Senin, 27 Mei 2019

Lat. 2 pola 1

Betapa Hatiku menangis dan  meraung-raung menyaksikan realita negeri ini. Hingga lupa bahwa itu semua ulah sulitnya memecah kebekuan di hatimu. Walau sorakan memohon menggema di mana-mana.

Betapa lincahnya jemari indahku saat menari di atas gawaiku. Walau kepala geleng-geleng mengikutinya, hingga tak memedulikan bahwa yang kutulis itu ngawurisme yang bila digoogling tak kan pernah ada referensinya.

Betapa Mataku tak sanggup menyaksikan rintihan negeri ini hingga terlihat berkaca-kaca. Akhirnya genangannya tumpah bak tsunami yang siap menghantam karang, walau sekuat tenaga telah kucoba menahannya.

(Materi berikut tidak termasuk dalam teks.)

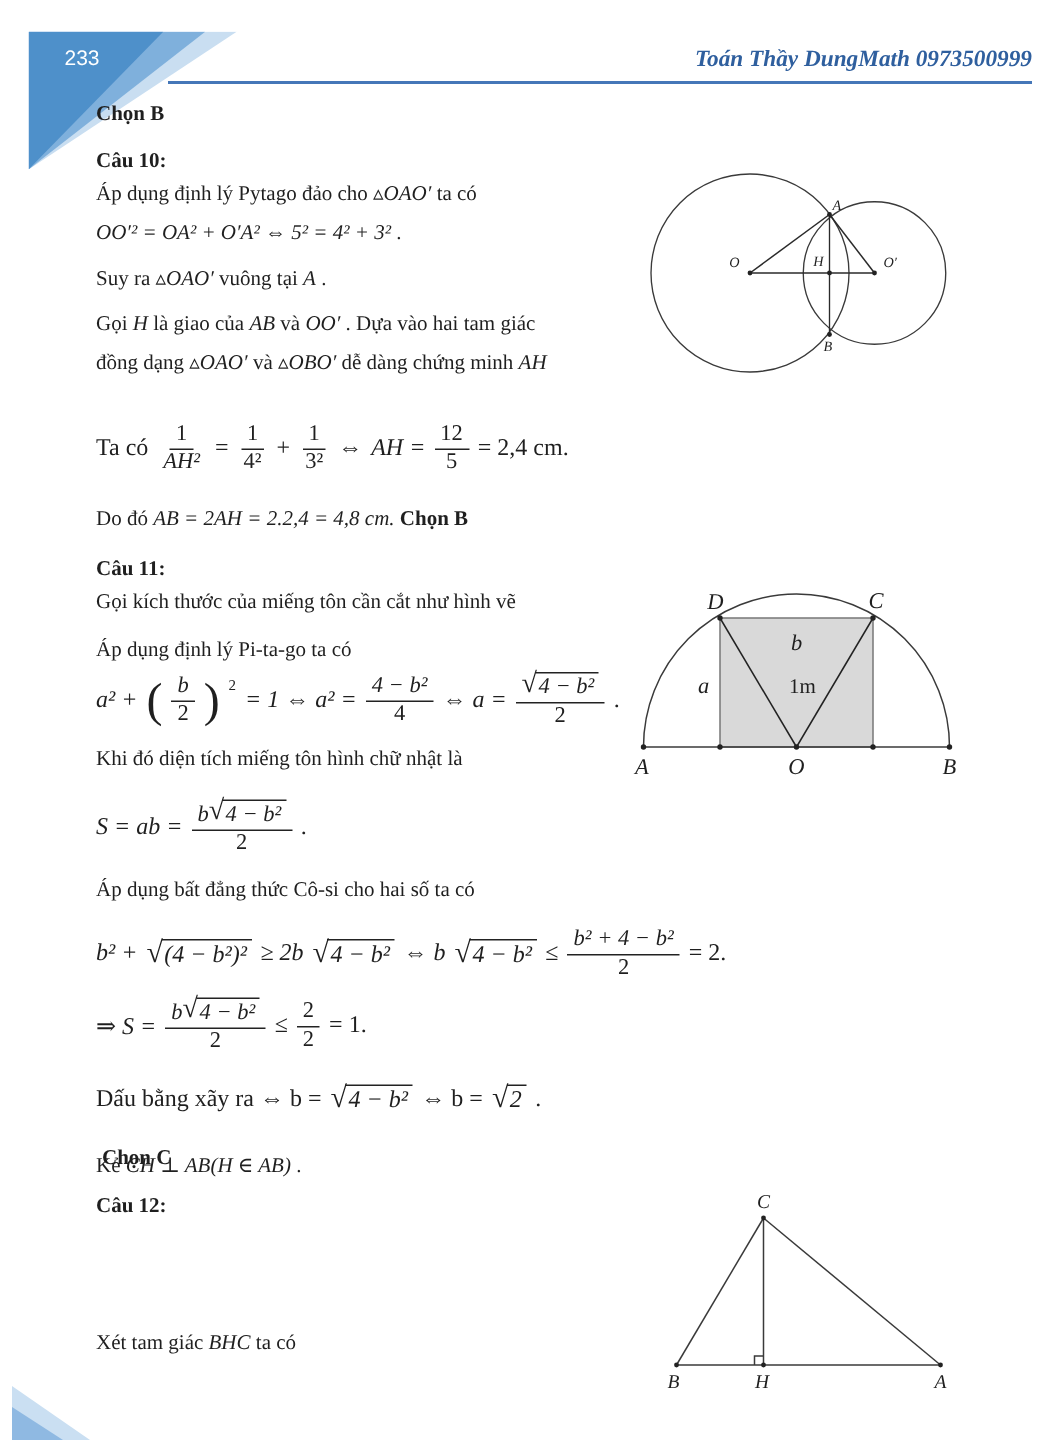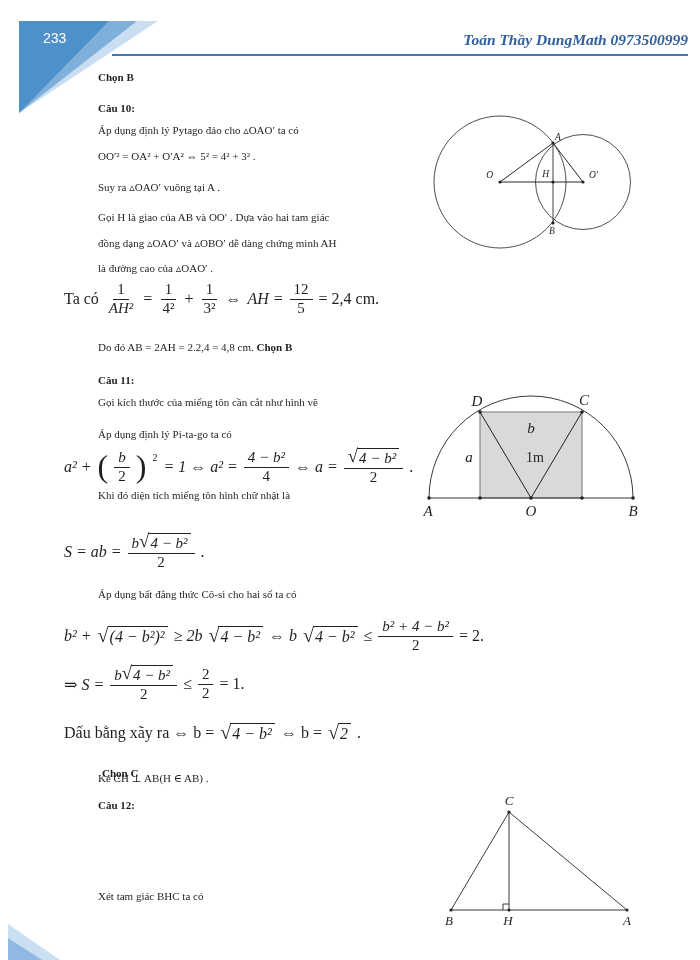"Chọn B" .tl { font-size: 11px -> 14px; margin-left: 34px -> none }
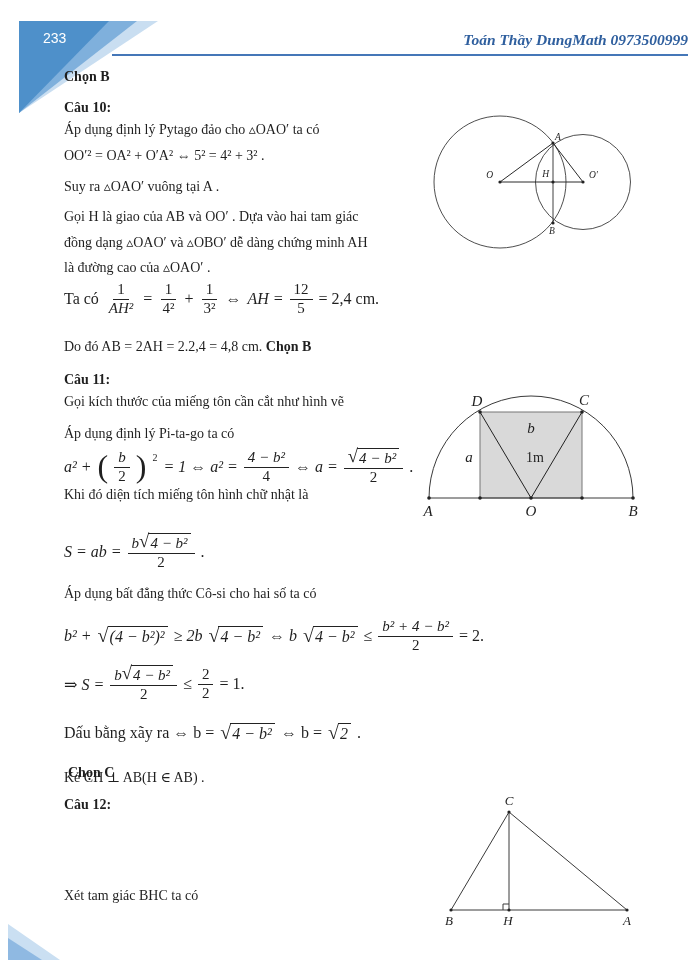"▵OAO′" .seg-m { font-style: none -> italic }
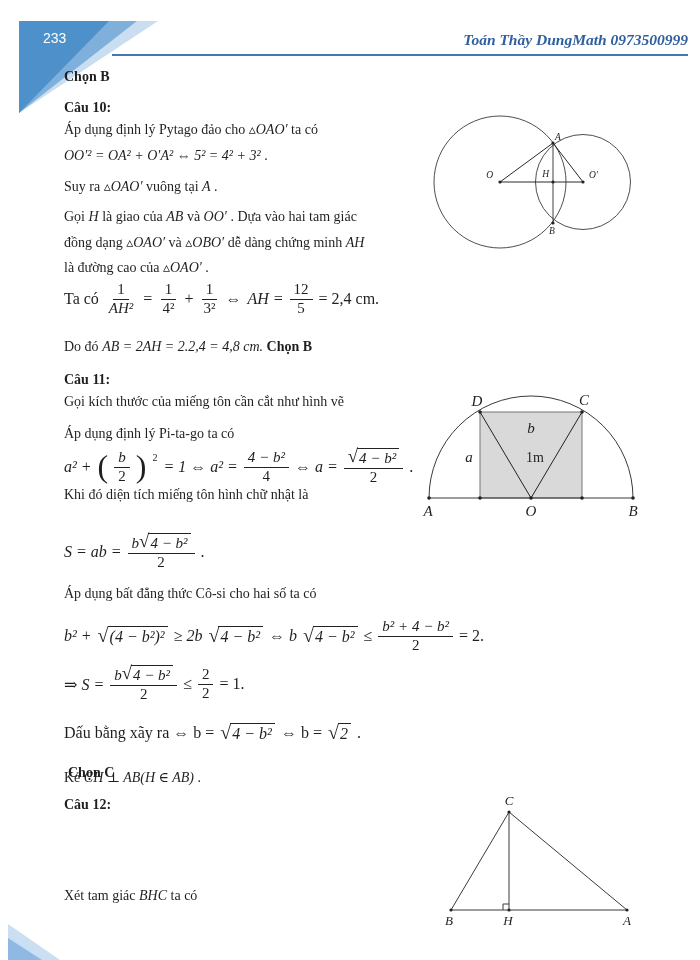"là đường cao của ▵OAO′" div.tl { html: <div><span>là đường cao của </span><span>▵OAO′</span><span> .</span></div> -> none }
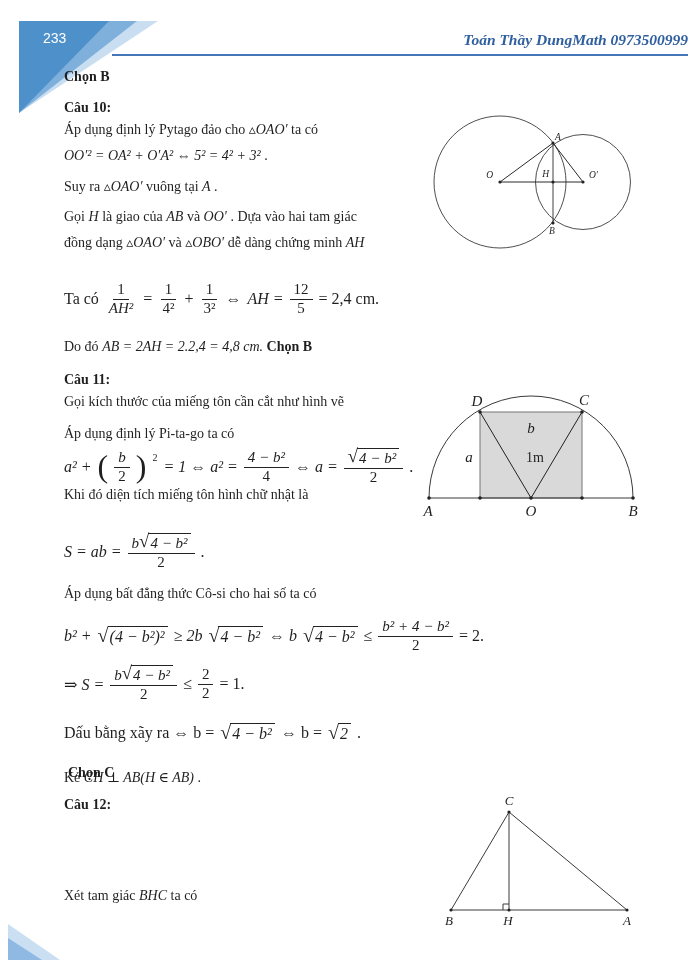"Khi đó diện tích miếng" div.tl { top: 484px -> 496px }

Betapa rasa cintaku yang tinggi, setinggi gunung seluas lautan, hingga sebanyak buih di lautan. Hal itu tak menjadi penghalang baginya untuk tetap berpaling ke lain hati, walau dia tahu rasa yang ku miliki hancur bak butiran debu di tepi pantai.

Betapa dinding kepedulianmu telah menghambat rasa empatimu. Hingga tangisan rakyatmu tak mampu lagi mengoyak keangkuhanmu. Walau tertatih bak pengemis cinta kau tetap diam seribu bahasa.

Betapa sinaran mentari tak mampu lagi menerangi kalbumu. Engkau seperti tertawa dan menari di atas derai air mata rakyatmu. Hingga cinta yang pernah kutanam kau racuni dengan keserakahan. Walau air telah menganak sungai di mana-mana.